Exercise data:
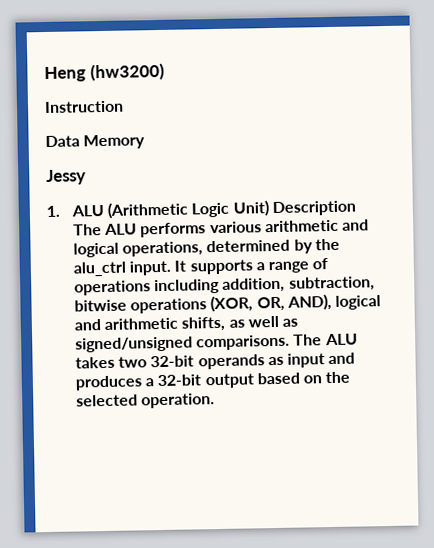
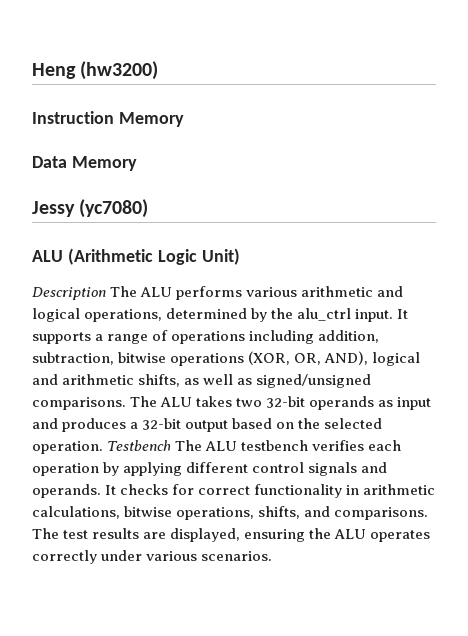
- Instruction
+ Instruction Memory
- Jessy
- 1. ALU (Arithmetic Logic Unit) Description The ALU performs various arithmetic and logical operations, determined by the alu_ctrl input.
+ Jessy (yc7080)
+ ALU (Arithmetic Logic Unit)
+ Description The ALU performs various arithmetic and logical operations, determined by the alu_ctrl input.
+ Testbench The ALU testbench verifies each operation by applying different control signals and operands. It checks for correct functionality in arithmetic calculations, bitwise operations, shifts, and comparisons. The test results are displayed, ensuring the ALU operates correctly under various scenarios.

Exercise objective: Once the pictures are set aside, restate the remaining data above exactly.

Expected output:
- Instruction
+ Instruction Memory
- Jessy
- 1. ALU (Arithmetic Logic Unit) Description The ALU performs various arithmetic and logical operations, determined by the alu_ctrl input.
+ Jessy (yc7080)
+ ALU (Arithmetic Logic Unit)
+ Description The ALU performs various arithmetic and logical operations, determined by the alu_ctrl input.
+ Testbench The ALU testbench verifies each operation by applying different control signals and operands. It checks for correct functionality in arithmetic calculations, bitwise operations, shifts, and comparisons. The test results are displayed, ensuring the ALU operates correctly under various scenarios.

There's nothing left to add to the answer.